What you need to do: Find every line in the entries that holds the string "formula" and report it.

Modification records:
-- Opening Marker --
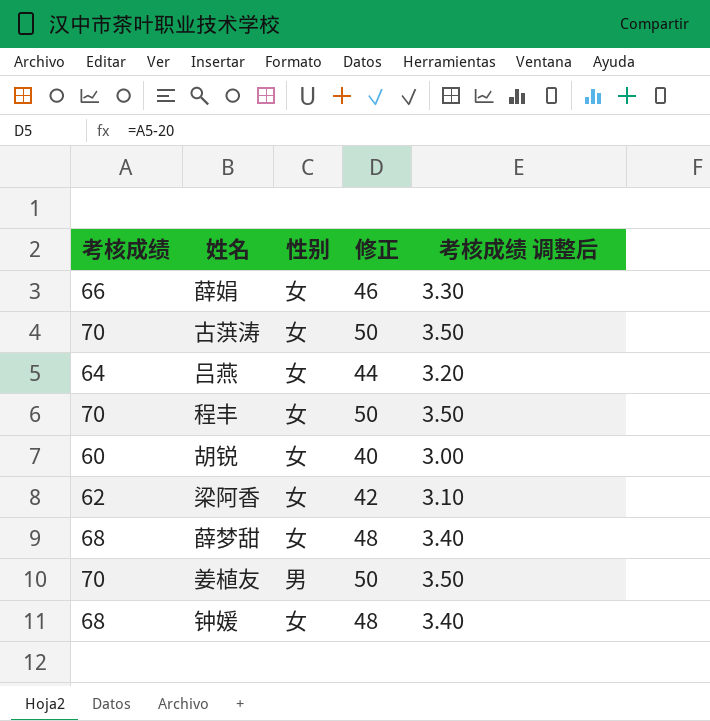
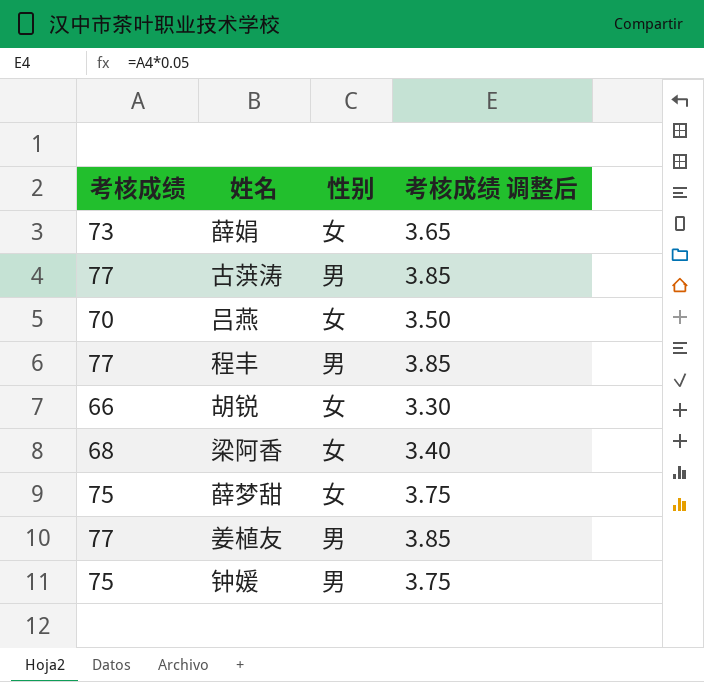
column 修正 | formula: [考核成绩] - 20 -> none
薛娟 | 考核成绩: 66 -> 73
薛娟 | 考核成绩 调整后: 3.30 -> 3.65
古葓涛 | 考核成绩: 70 -> 77
古葓涛 | 性别: 女 -> 男
古葓涛 | 考核成绩 调整后: 3.50 -> 3.85
吕燕 | 考核成绩: 64 -> 70
吕燕 | 考核成绩 调整后: 3.20 -> 3.50
程丰 | 考核成绩: 70 -> 77
程丰 | 性别: 女 -> 男
程丰 | 考核成绩 调整后: 3.50 -> 3.85
胡锐 | 考核成绩: 60 -> 66
胡锐 | 考核成绩 调整后: 3.00 -> 3.30
梁阿香 | 考核成绩: 62 -> 68
梁阿香 | 考核成绩 调整后: 3.10 -> 3.40
薛梦甜 | 考核成绩: 68 -> 75
薛梦甜 | 考核成绩 调整后: 3.40 -> 3.75
姜植友 | 考核成绩: 70 -> 77
姜植友 | 考核成绩 调整后: 3.50 -> 3.85
钟媛 | 考核成绩: 68 -> 75
钟媛 | 性别: 女 -> 男
钟媛 | 考核成绩 调整后: 3.40 -> 3.75

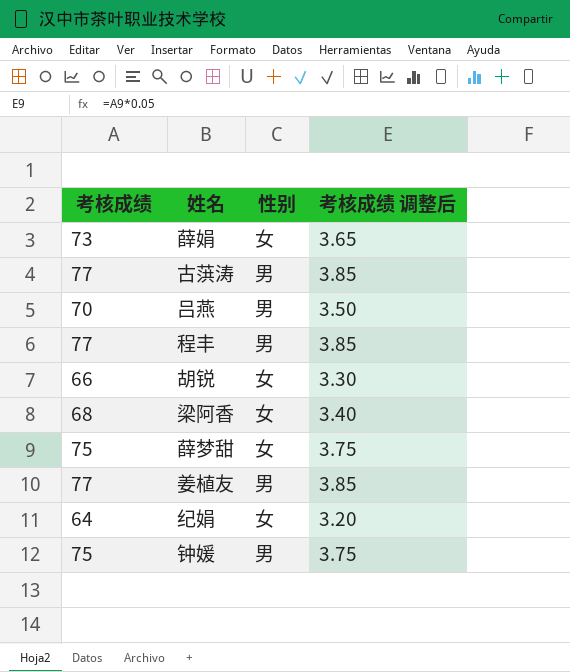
吕燕 | 性别: 女 -> 男
row 纪娟: none -> 64 | 女 | 3.20

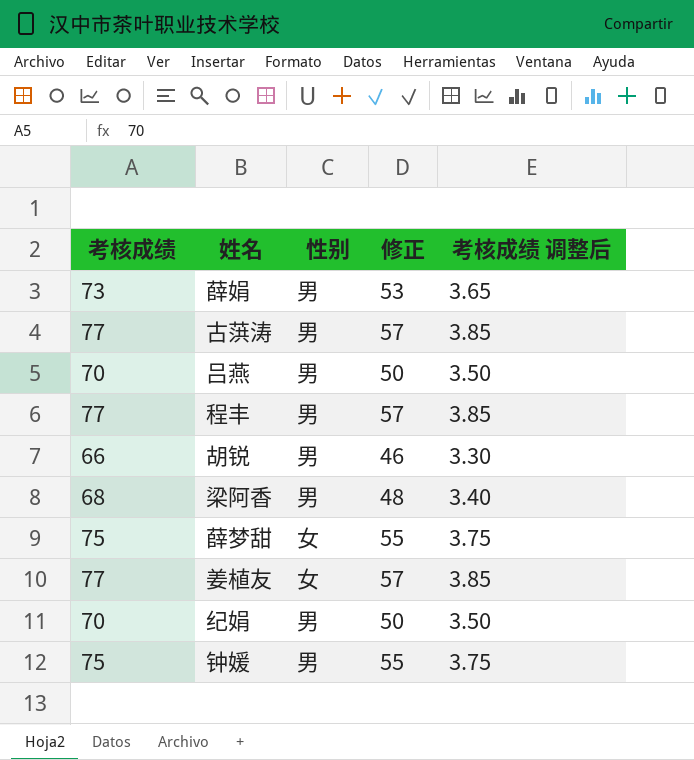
column 修正 | formula: none -> [考核成绩] - 20
薛娟 | 性别: 女 -> 男
胡锐 | 性别: 女 -> 男
梁阿香 | 性别: 女 -> 男
姜植友 | 性别: 男 -> 女
纪娟 | 考核成绩: 64 -> 70
纪娟 | 性别: 女 -> 男
纪娟 | 考核成绩 调整后: 3.20 -> 3.50

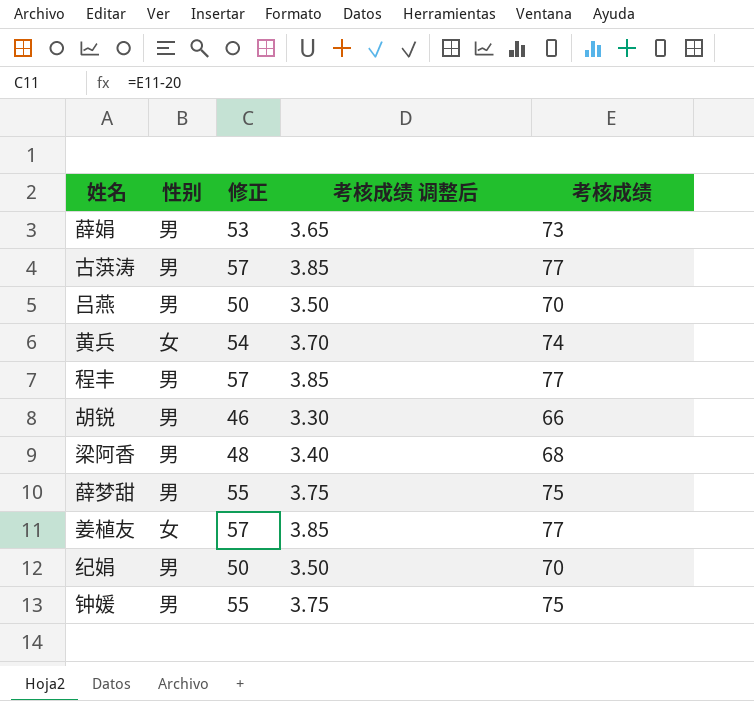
column 考核成绩 | position: 1 -> 5
row 黄兵: none -> 女 | 54 | 3.70 | 74
薛梦甜 | 性别: 女 -> 男

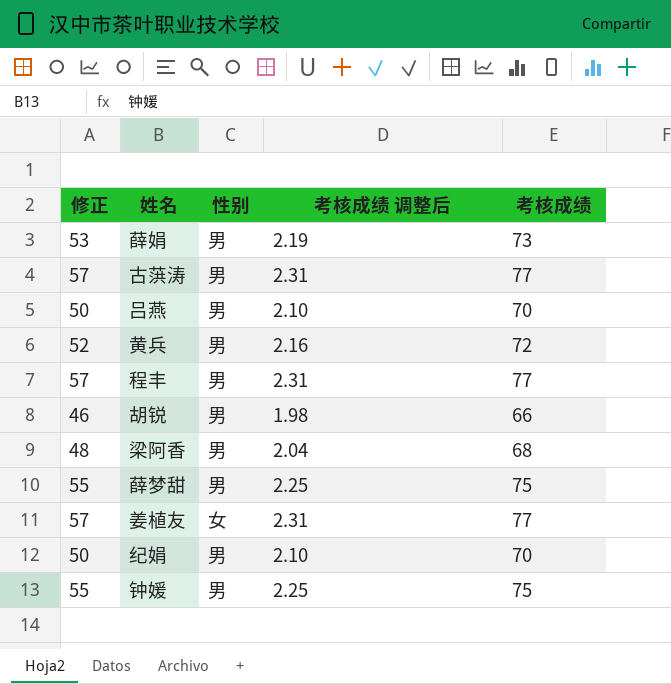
column 修正 | position: 3 -> 1
column 考核成绩 调整后 | formula: [考核成绩] * 0.05 -> [考核成绩] * 0.03
黄兵 | 修正: 54 -> 52
黄兵 | 性别: 女 -> 男
黄兵 | 考核成绩: 74 -> 72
-- Closing Marker --
Answer section:
column 修正 | formula: [考核成绩] - 20 -> none
column 修正 | formula: none -> [考核成绩] - 20
column 考核成绩 调整后 | formula: [考核成绩] * 0.05 -> [考核成绩] * 0.03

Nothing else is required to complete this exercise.